K-Nearest Neighbors Algorithm
K-Nearest Neighbors Algorithm is one of the simple, easy-to-implement, and yet effective supervised machine learning algorithms. We can use it in any classification (This or That) or regression (How much of This or That) scenario. It finds intensive applications in many real-life scenarios like pattern recognition, data mining, predicting loan defaults, etc. It predicts responses for new data (testing data) based upon its similarity with other known data (training) samples. It assumes that data with similar traits sit together.
“Birds of a feather flock together.”
Consider the following examples as business applications of kNN:
- Loan Default: Based on other defaulters, finding if a new customer is similar to them. (Defaulter or Not)
- Email spam: We can find the similarity between a new email and previous spam emails. (Spam or Not)
- Credit Rating: KNN can help when calculating an individual’s credit score by comparing it with persons with similar traits.
- Insurance: By finding the similarity between other events, premium charges for an insurance claim can be predicted
Imagine you own a mobile phone company named ABC. You have a different combination of Battery and RAM capacity in each of your phones. Based on these features, your marketing team launches it in either Expensive or Cheap market segments.
You want to launch a new phone with 1744 MB RAM capacity and 819 mAh Battery capacity. You turn to your marketing team to know which market segment to target. Below is the catalog you carried and the conversation that followed.
|RAM Capacity (MB)
You: “We want to launch a new phone in the market with RAM capacity 1744 MB and Battery as 819 mAh.”
Mktg: “Okay. We can price this phone basis its similarities with other similar phones.”
You: “Seems a good strategy.”
Mktg: “What are the most similar phones in RAM configuration?”
You: “Model ABC008 and ABC006 are the most similar ones from the catalog.”
Mktg: “What are their price segments?”
You: “Both belong to the Cheap market segments.”
Mktg: “Umm. Okay! What about the Battery?”
You: “Model ABC006 and ABC005 are the most similar ones. Again, both are Cheap models.”
Mktg: “Well, since the most similar phones to our new phone correspond to Cheap range, we should launch this phone in the Cheap market segment.”
What your marketing team just did was to find you an appropriate price range for your new phone based on overall similarity with other phones.
The above example provides the basic principle of k Nearest Neighbors (kNN) based classification. It lets you decide a response (This or That) for a new data sample (testing data) based upon the gathered evidence (training data).
Why k and Neighbors?
When we plot known data samples on a graph, data with similar traits are usually near to each other.
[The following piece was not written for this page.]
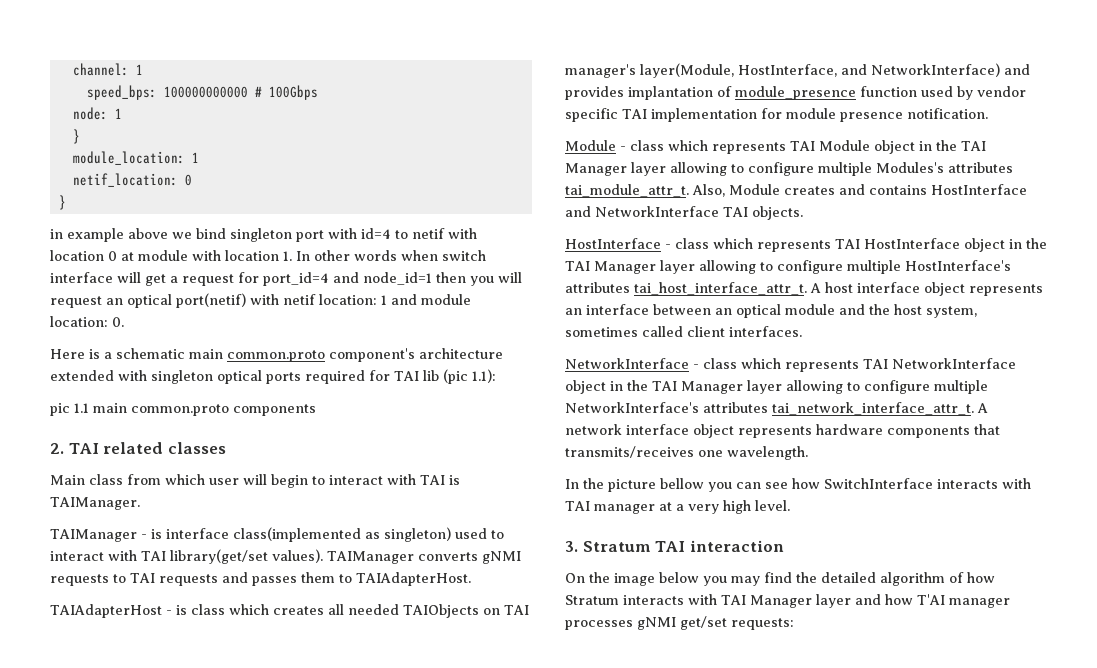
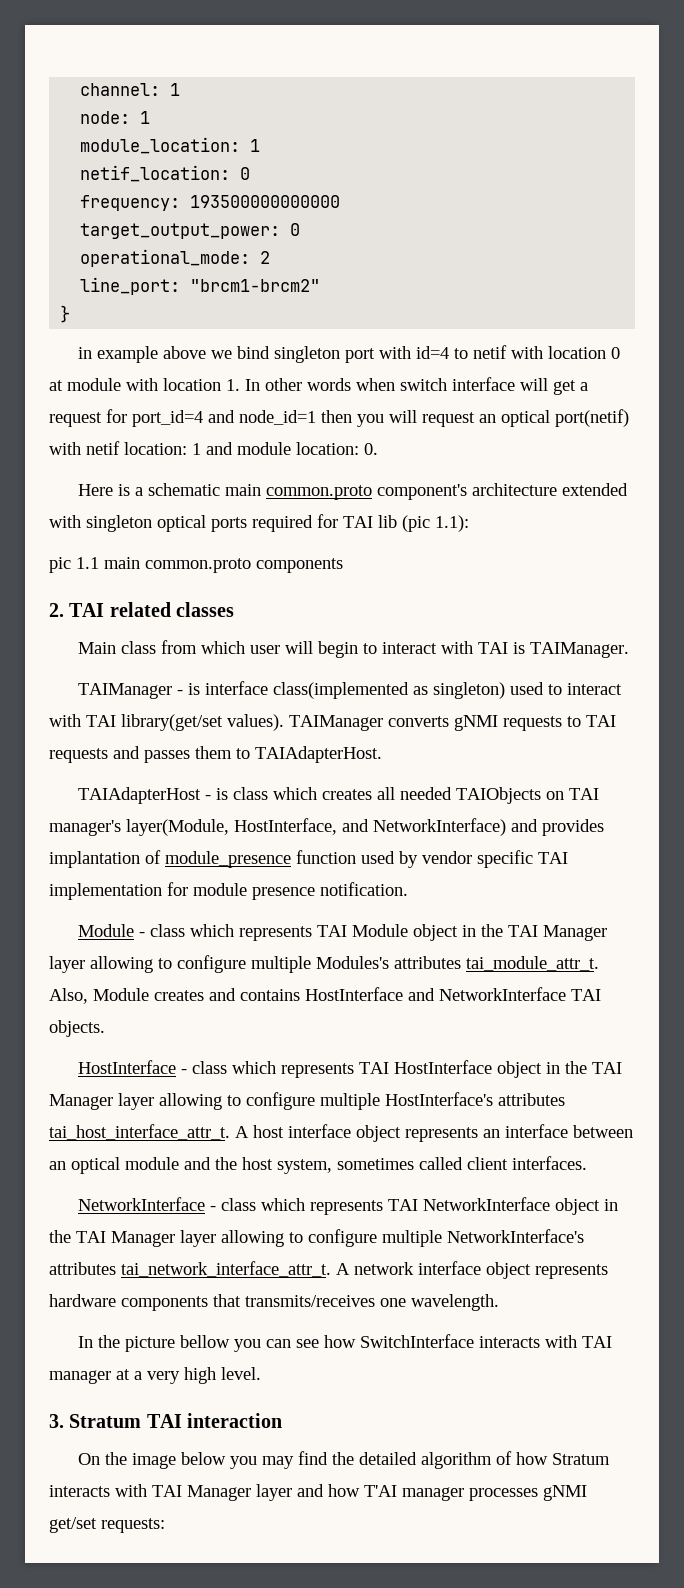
[86,85,318,100] // speed_bps: 100000000000 # 100Gbps -> (181, 89) none
[72,129,80,144] // } -> (151, 117) none
(192, 180) none -> [80,195,341,211] [80,223,301,239] [80,249,271,267] [80,277,321,295] // frequency: 193500000000000 // target_output_power: 0 // operational_mode: 2 // line_port: "brcm1-brcm2"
Hence, similar data points are called neighbors of the new data. The number of similar known data samples that we look for making a decision is k. It is an integer value and depends upon the user to decide.
For example, let us look at the graphical representation of the mobile pricing case.
Two things can be noted here:
- We tagged the new phone as Cheap because it was closer to the cheaper ones than the expensive ones.
- We arbitrarily chose the value of k=2 by choosing to find only two similar phones. This method is thus called a 2-Nearest Neighbors Algorithm
Pictorially the process of using a kNN algorithm can be depicted with a simple animation as below.
Advantages of kNN:
- Simple and easy to understand
- No statistical assumptions regarding the data need to be satisfied
- Robust to any irrelevant information (noise)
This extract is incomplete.